Table 8 also shows the effect of underestimating and overestimating the true genotyping-error rate. Assumption of an error rate of .001 when the true rate is .01 results in misclassification-rate estimates of .0000 for MZ twins and only .0007 for parent-offspring pairs. The misclassification rates for all other tested relationships were similar to the case where we assumed no genotyping error in our model. Assumption of an error rate of .02 when the true rate is .01 yields similar classification results, for most relationships, compared with those yielded under the assumption of the true genotyping-error rate, .01. Only the tested 2° relationships appear to be affected by the overestimation of the true genotyping-error rate. The misclassification-rate estimate for grandparent-grandchild pairs and half sibs decreases, whereas the misclassification-rate estimate increases for avuncular pairs. When we overestimate the genotyping-error rate, the model adjusts for more perceived shifts in IBD sharing for the relative pair along the genome than actually are expected under the true genotyping-error rate. Since we expect grandparent-grandchild pairs to have fewer shifts in IBD sharing than half sibs and also expect half sibs to have fewer changes in sharing than avuncular pairs, overestimating the true genotyping-error rate favors the grandparent-grandchild relationship over the half-sib relationship and the half-sib relationship over the avuncular relationship.

Autosomal and X-linked Data

Table 9 shows classification rates for selected female-female, male-male, and male-female pairs, using a full 10-cM autosomal genome scan together with 23 additional X-linked markers spaced at 10-cM intervals. We limit our attention both in the table and in the text to those relationships most affected by the inclusion of X-linked data.

Table 9
Classification-Rate Estimates for Selected 2° Relationships for 399 Autosomal and 23 X-linked Markers with Four Equally Frequent Alleles Spaced at 10-cM Intervals[Note]

Female-Female Pairs

X-linked data significantly improve our ability to infer paternal half sisters. The misclassification rate decreases from .6282 (table 7) for an autosomal genome scan to .1546 (table 9) when X-linked data are included. Those that were misclassified previously as avuncular now are classified correctly, since paternal half sisters must share one allele IBD across the entire X genome. Thus, they must share half of their X-linked genome IBD. This is in contrast to maternal and paternal aunt-niece relationships, which are expected to share 3/8 and 1/4 of their X-linked genome IBD, respectively. Paternal half-sister pairs that were misclassified previously as grandparent-grandchild remain misclassified as that relationship when X-linked data are included. X-linked data will not help in this case, since paternal grandmother-granddaughter pairs must also share one allele IBD across the entire X genome.

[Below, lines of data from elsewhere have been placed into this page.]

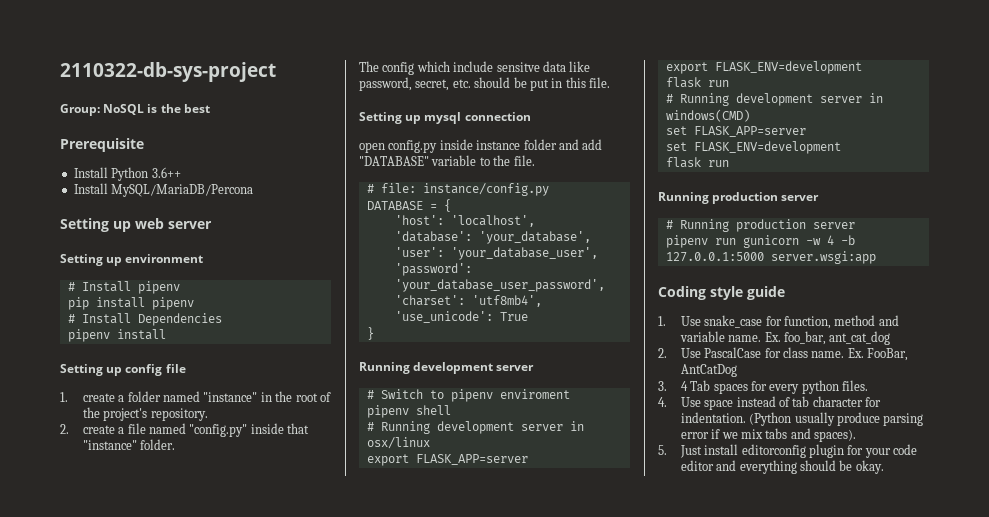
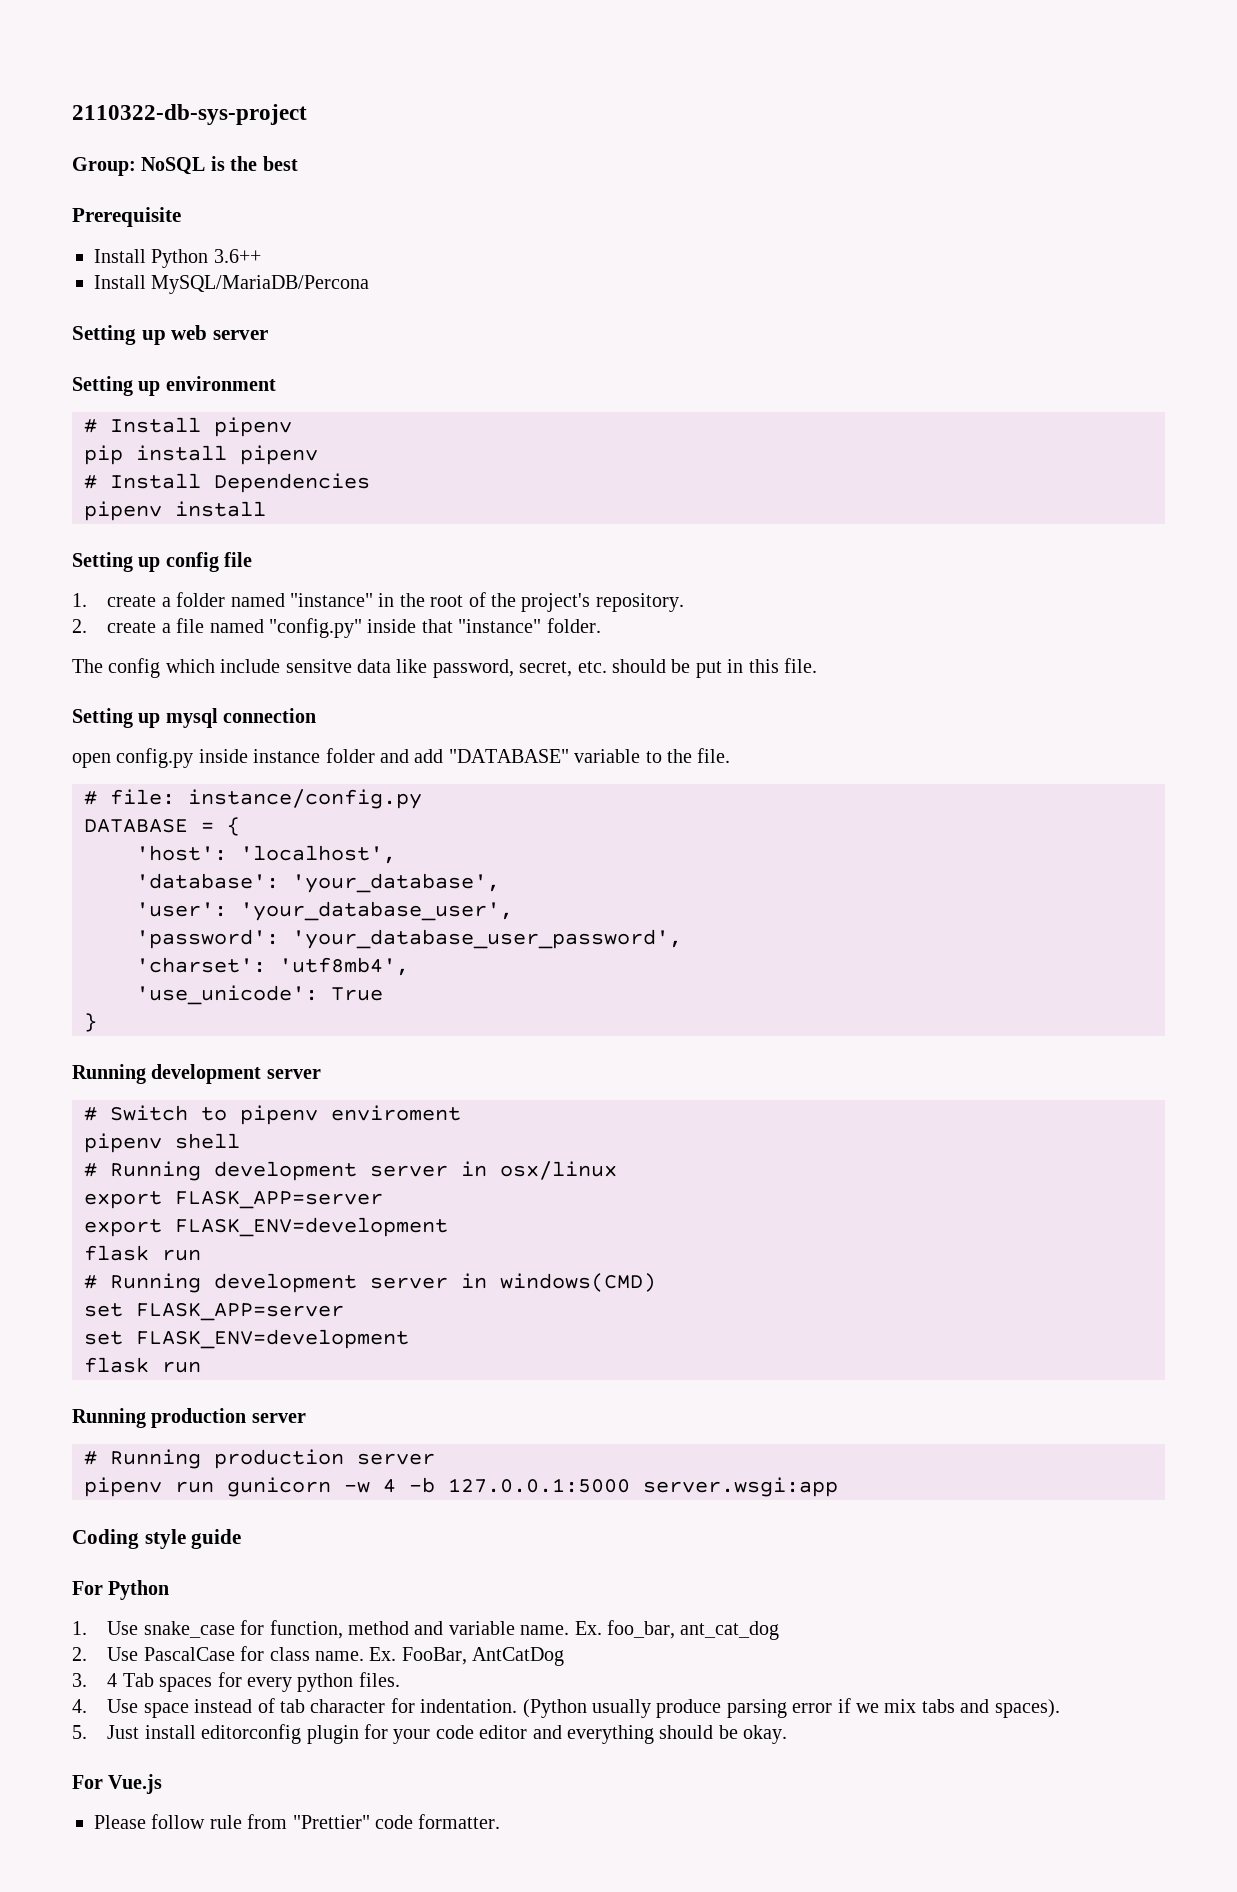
(785, 293) none -> [72,1580,170,1600] // For Python
(884, 467) none -> [72,1774,163,1794] [94,1814,501,1829] // For Vue.js // Please follow rule from "Prettier" code formatter.

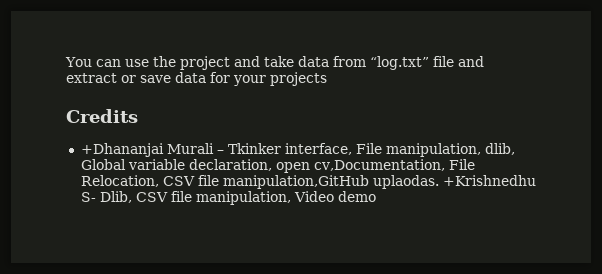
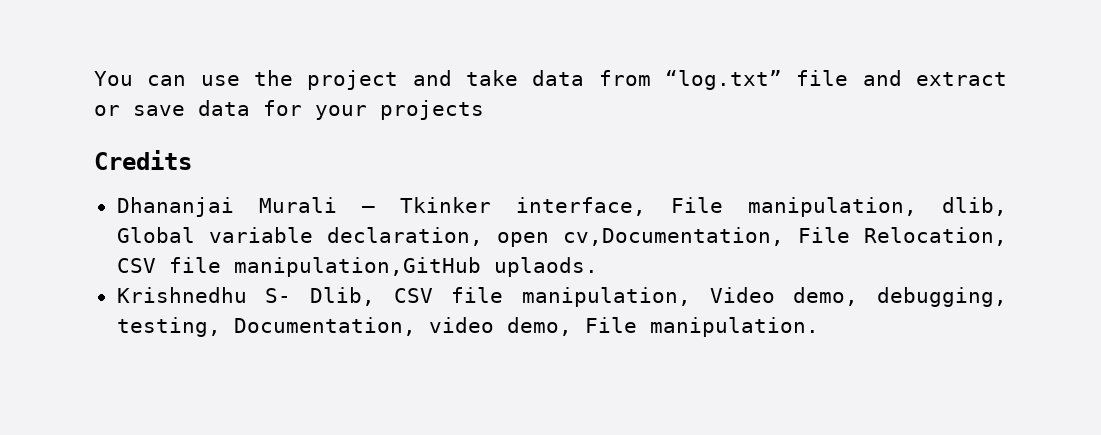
[80,143,164,157] +Dhananjai -> [116,197,234,217] Dhananjai
[372,175,536,189] uplaodas. +Krishnedhu -> [493,257,598,277] [116,287,247,303] uplaods. // Krishnedhu
[337,191,376,202] demo -> [793,287,1007,307] [116,317,819,337] demo, debugging, testing, Documentation, video demo, File manipulation.

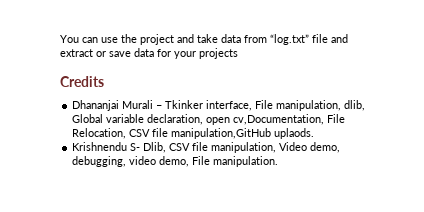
[116,287,247,303] Krishnedhu -> [72,142,128,151] Krishnendu
[116,317,416,337] testing, Documentation, -> (127, 161) none

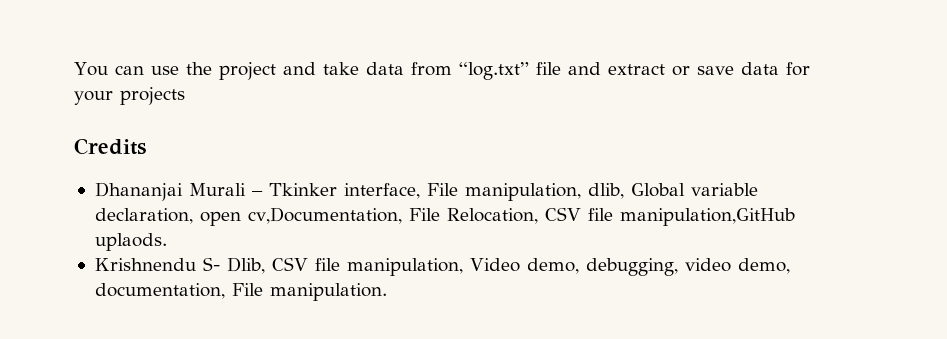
(190, 161) none -> [94,283,225,299] documentation,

This advantage in the classification of paternal half sisters comes at the price of a modest decrease in our ability to classify maternal aunt-niece pairs correctly. This misclassification rate increases from .3777 to .4575 as more pairs are misclassified as half sibs. Because of the limited number of X-linked markers, some maternal aunt-niece pairs may share one allele IBD at every marker. This leads to misclassification of the pair as paternal half sisters. We can remedy this situation by typing more X-linked markers.

Male-Male Pairs

X-linked data substantially improve our ability to distinguish maternal half brothers. The misclassification rate decreases from .6282 (table 7) to .3890 (table 9) as pairs previously misclassified as avuncular now are classified correctly. This is because maternal half brothers have IBD sharing trends distinct from those seen in avuncular relationships. We expect maternal half brothers to share 1/2 of their X chromosome IBD, whereas maternal and paternal uncle-nephew pairs expect to share 1/4 and 0, respectively.

Male-Female Pairs

X-linked data decrease the misclassification rates of the different avuncular relationships but increase misclassification rates for grandparent-grandchild and half-sib pairs. Many pairs previously classified as grandparent-grandchild or half sib now are identified as avuncular. The main reason is that, for maternal uncle-niece and maternal aunt-nephew pairs, the female is expected to share 1/4 and 3/4 of the male X chromosome IBD, respectively. The females in the other 2° male-female relationships expect to share either zero or 1/2 of the male X-chromosome IBD. The inheritance patterns of both maternal uncle-niece pairs and maternal aunt-nephew pairs are distinct enough from the other 2° male-female relationships that we can classify them accurately. However, random increases or decreases in allele sharing along the X chromosome will lead to misclassification of many of these other 2° male-female relationships as one of these two particular avuncular relationships.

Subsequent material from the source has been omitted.